Next Score View the next score


    Ready for a big hit, and a bubble of fun? Try Knockerball

    Players collide in a Knockerball game at the recent Bolton Fair.
    Photos by Harrison Hill for The Boston Globe
    Players collide in a Knockerball game at the recent Bolton Fair.

    As the program supervisor for the Recreation Department in Arlington, Erin Campbell is always on the lookout for new activities.

    Knockerball made a quick impression.

    “I wanted to put on a small tournament, because it looked like so much fun and was unlike any of the other programs we offered,” said Campbell, who learned of the sport after receiving a promotional e-mail from a local company.


    “We first offered it in May. We held a tournament on a Saturday for families, ages 12-plus. We held the tournament in the hockey rink, since we take the ice out in the summer and it was the perfect arena for Knockerball. Immediately after hosting our first tournament, I knew we had to do it again. Everyone had a blast, participants and spectators alike.”

    Get Fast Forward in your inbox:
    A look at the news and events shaping the day ahead, delivered every weekday.
    Thank you for signing up! Sign up for more newsletters here

    Jamison Loizeaux, owner and general manager of the Gymnastic Academy of Boston’s branch in Acton, discovered the game watching a YouTube video.

    “My first response was, ‘Wow, so much fun,’ ” he said. “I’ve rented the Knockerballs for my gymnastics school twice during the summer. All abilities loved it, especially the adults.”

    Knockerball features giant inflated balls that engulf each participant (much like those air-filled sumo wrestling outfits, but big enough to cover the head as well) as they demonstrate Sir Isaac Newton’s Third Law of Motion: “For every action, there is an equal and opposite reaction.”

    “It’s somewhere between a picnic game and an extreme sport,” said Quan Xie, a 27-year-old doctoral candidate at Boston University who organized an event at the Massachusetts Institute of Technology after sharing a Knockerball video with friends on social media.


    “The energy stored inside the ball explodes out” on contact, he said, “and you get either knocked down or jump up high.”

    Though collisions happen early and often, players can imitate a crash-test dummy with little chance of injury because they are protected by the enormous air bags, which have internal handles and shoulder straps.

    “When I first saw the sport, I was concerned about kids’ knees and ankles, but we didn’t have any lower limb injuries, just someone who bit their tongue, which obviously can happen with any activity,” said Loizeaux.

    That, apparently, even holds true for Knockerball vendors.

    Robert Cross, owner of the Nuthin’ But Fun event company and Knockerball Worcester, which rents the equipment and organizes events, said he became enamored with the game after watching it played on “The Amazing Race” television show.
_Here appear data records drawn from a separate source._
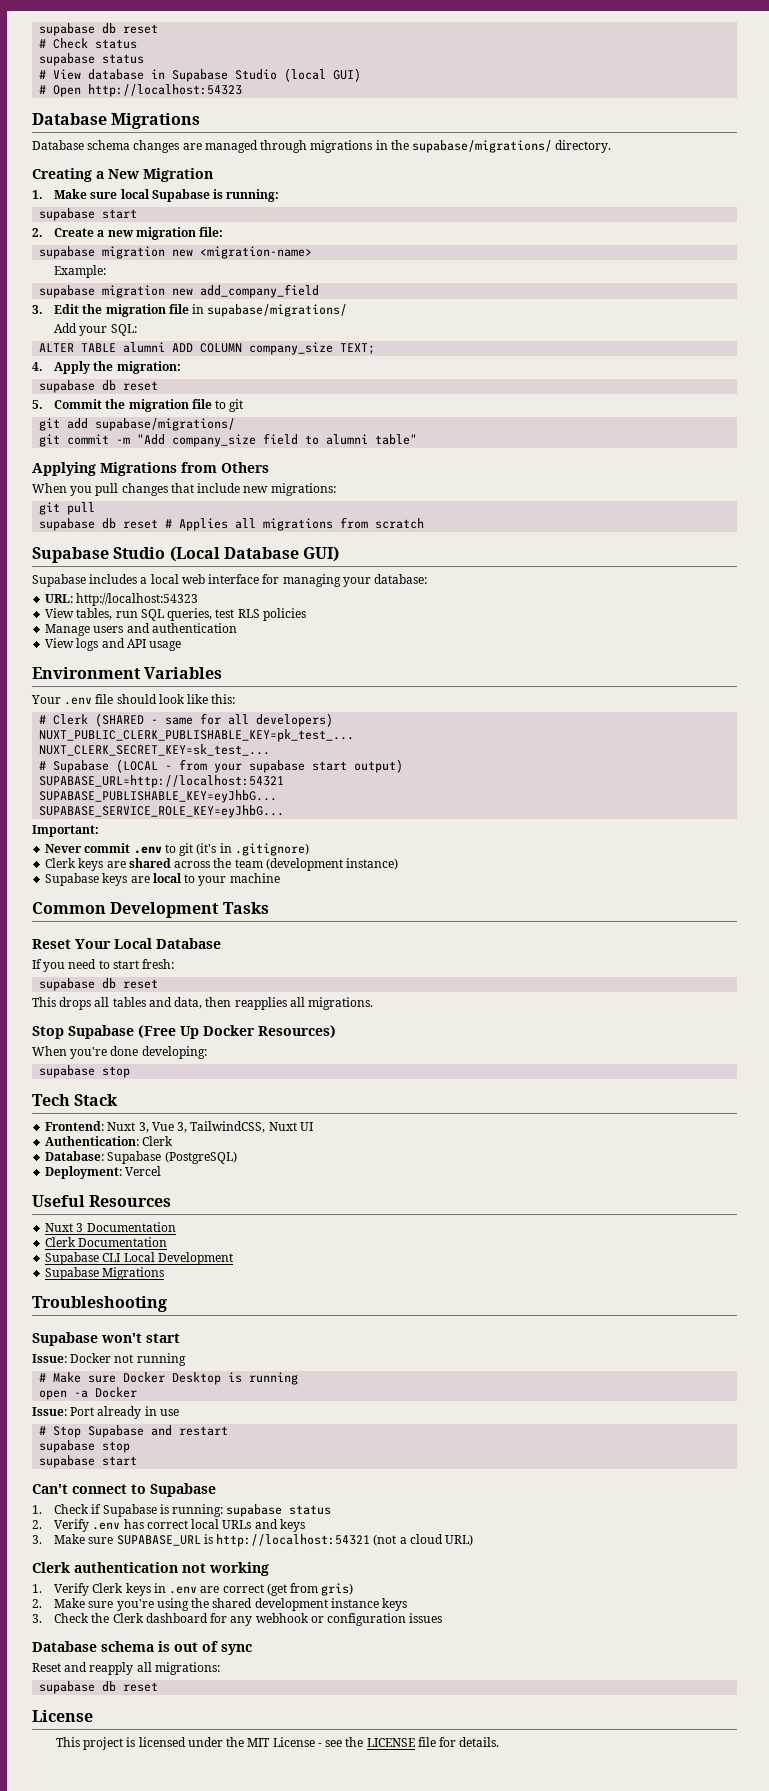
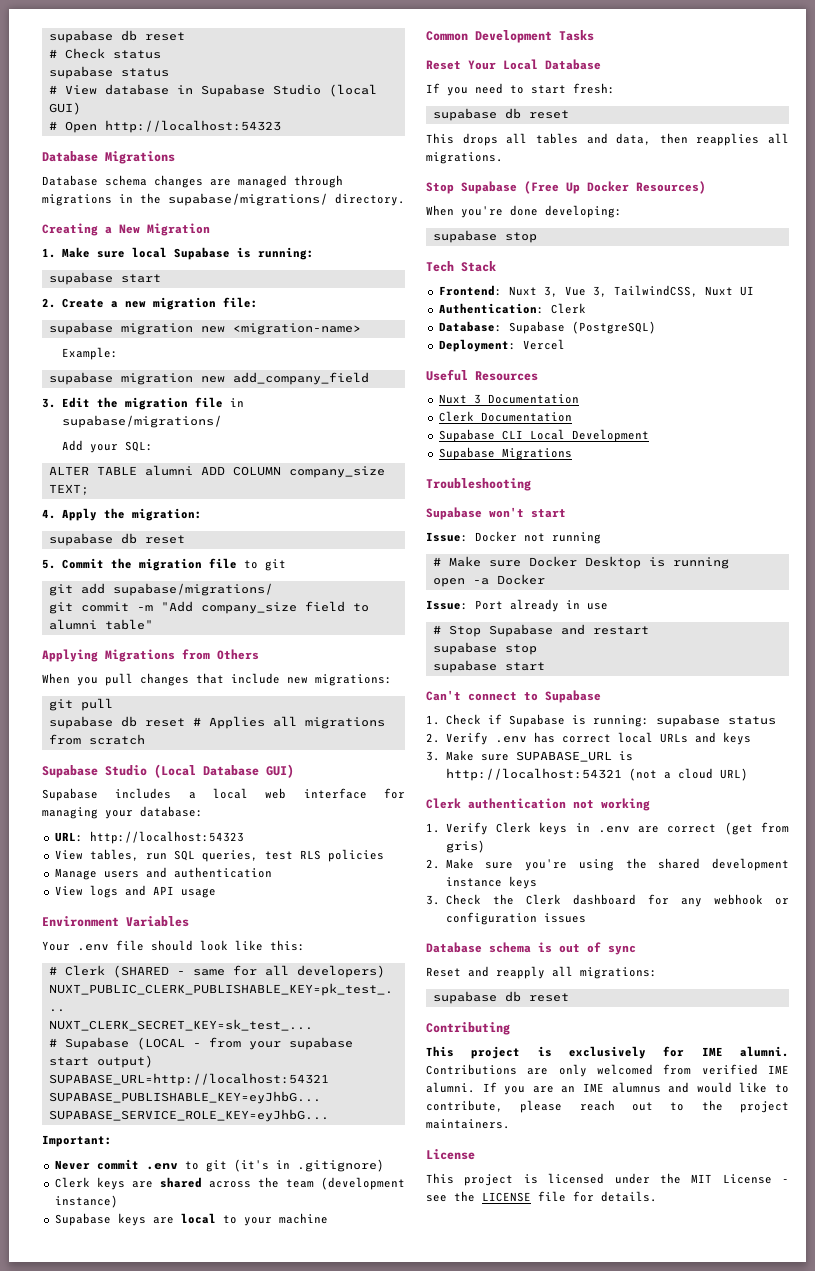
+ Contributing
+ This project is exclusively for IME alumni. Contributions are only welcomed from verified IME alumni. If you are an IME alumnus and would like to contribute, please reach out to the project maintainers.

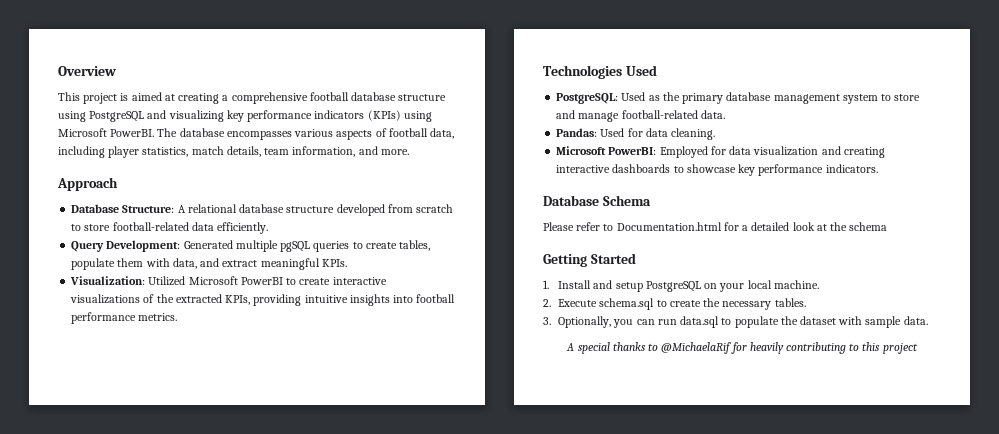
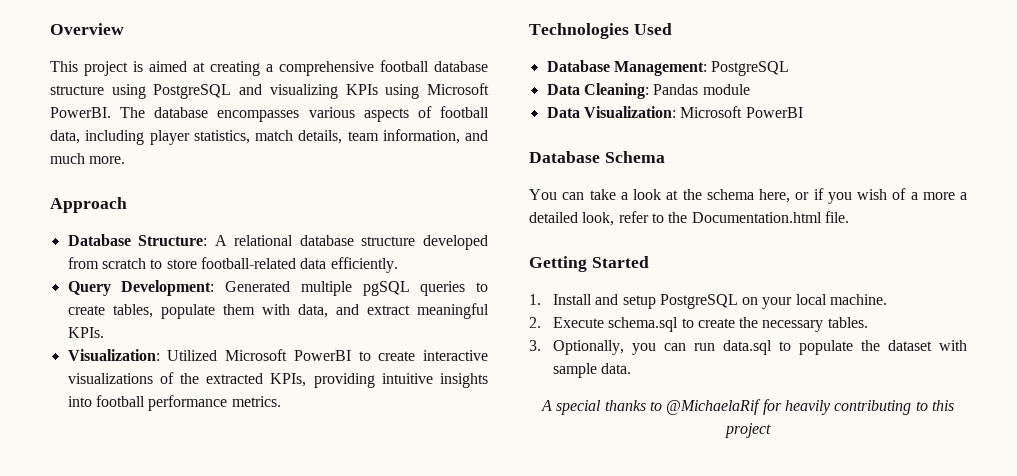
- This project is aimed at creating a comprehensive football database structure using PostgreSQL and visualizing key performance indicators (KPIs) using Microsoft PowerBI.
+ This project is aimed at creating a comprehensive football database structure using PostgreSQL and visualizing KPIs using Microsoft PowerBI.
- The database encompasses various aspects of football data, including player statistics, match details, team information, and more.
+ The database encompasses various aspects of football data, including player statistics, match details, team information, and much more.
- PostgreSQL: Used as the primary database management system to store and manage football-related data.
- Pandas: Used for data cleaning.
- Microsoft PowerBI: Employed for data visualization and creating interactive dashboards to showcase key performance indicators.
+ Database Management: PostgreSQL
+ Data Cleaning: Pandas module
+ Data Visualization: Microsoft PowerBI
  Database Schema
- Please refer to Documentation.html for a detailed look at the schema
+ You can take a look at the schema here, or if you wish of a more a detailed look, refer to the Documentation.html file.

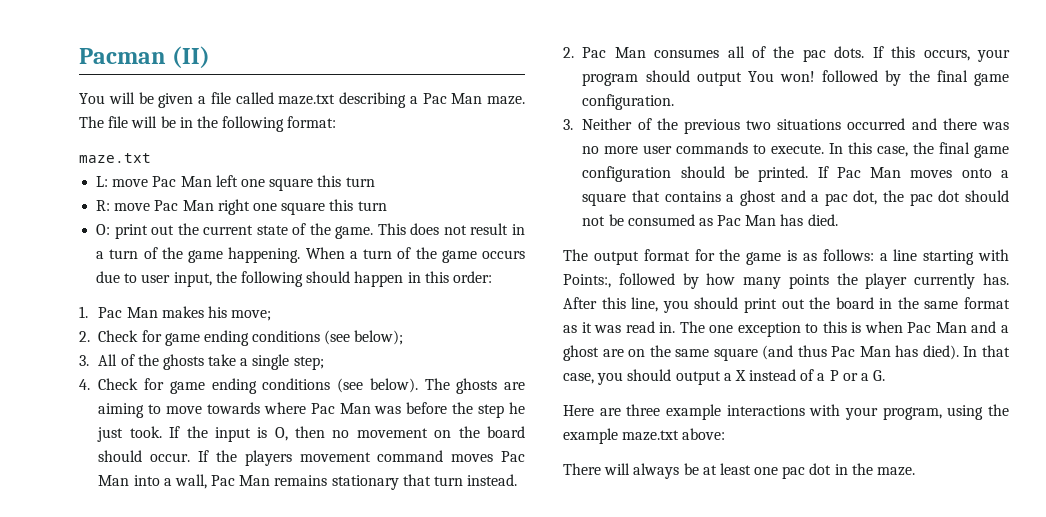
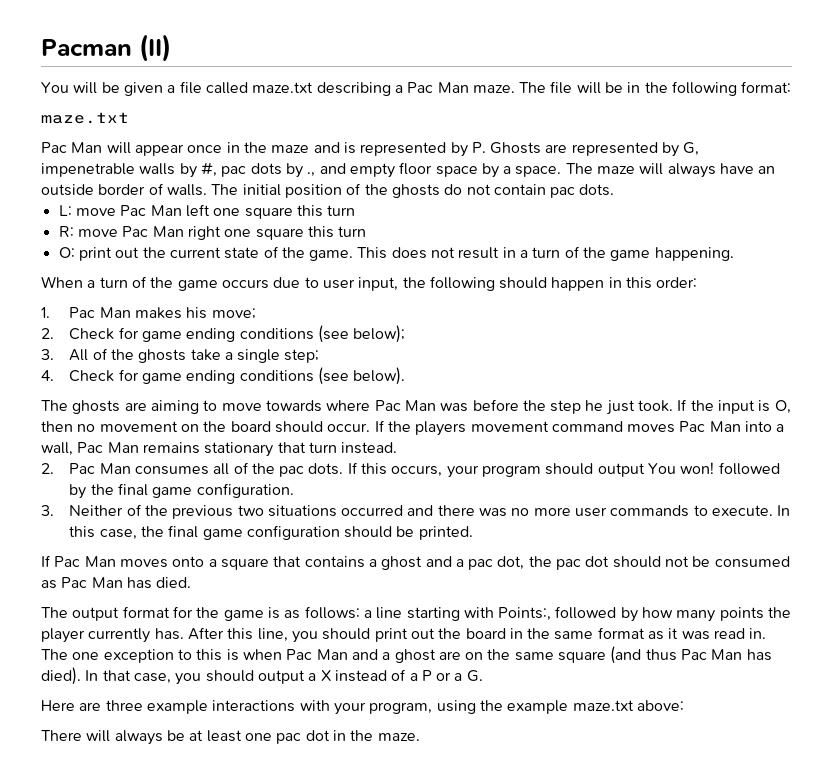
+ Pac Man will appear once in the maze and is represented by P. Ghosts are represented by G, impenetrable walls by #, pac dots by ., and empty floor space by a space. The maze will always have an outside border of walls. The initial position of the ghosts do not contain pac dots.
- This does not result in a turn of the game happening. When a turn of the game occurs due to user input, the following should happen in this order:
+ This does not result in a turn of the game happening.
+ When a turn of the game occurs due to user input, the following should happen in this order:
- 4. Check for game ending conditions (see below). The ghosts are aiming to move towards where Pac Man was before the step he just took.
+ 4. Check for game ending conditions (see below).
+ The ghosts are aiming to move towards where Pac Man was before the step he just took.
- In this case, the final game configuration should be printed. If Pac Man moves onto a square that contains a ghost and a pac dot, the pac dot should not be consumed as Pac Man has died.
+ In this case, the final game configuration should be printed.
+ If Pac Man moves onto a square that contains a ghost and a pac dot, the pac dot should not be consumed as Pac Man has died.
    “I’m 45, with a separated shoulder,” said Cross, so when he went to play Knockerball with his 18-year-old son Kyle and a bunch of his friends, “I was a little concerned. But it didn’t bother me at all. The fact that I could run as fast as I could and hit someone as hard as I could was so exhilarating.

    ‘Sometimes when you get hit, it feels like you’re floating in the air in a state of weightlessness.’

    “Sometimes when you get hit, it feels like you’re floating in the air in a state of weightlessness,” he said, “You can’t really describe what it’s like to get blindsided by another Knockerballer and go flying and then just lay there laughing so hard that you can’t get up.”

    Knockerball generally follows the rules of traditional soccer. For most, though, the rules are secondary.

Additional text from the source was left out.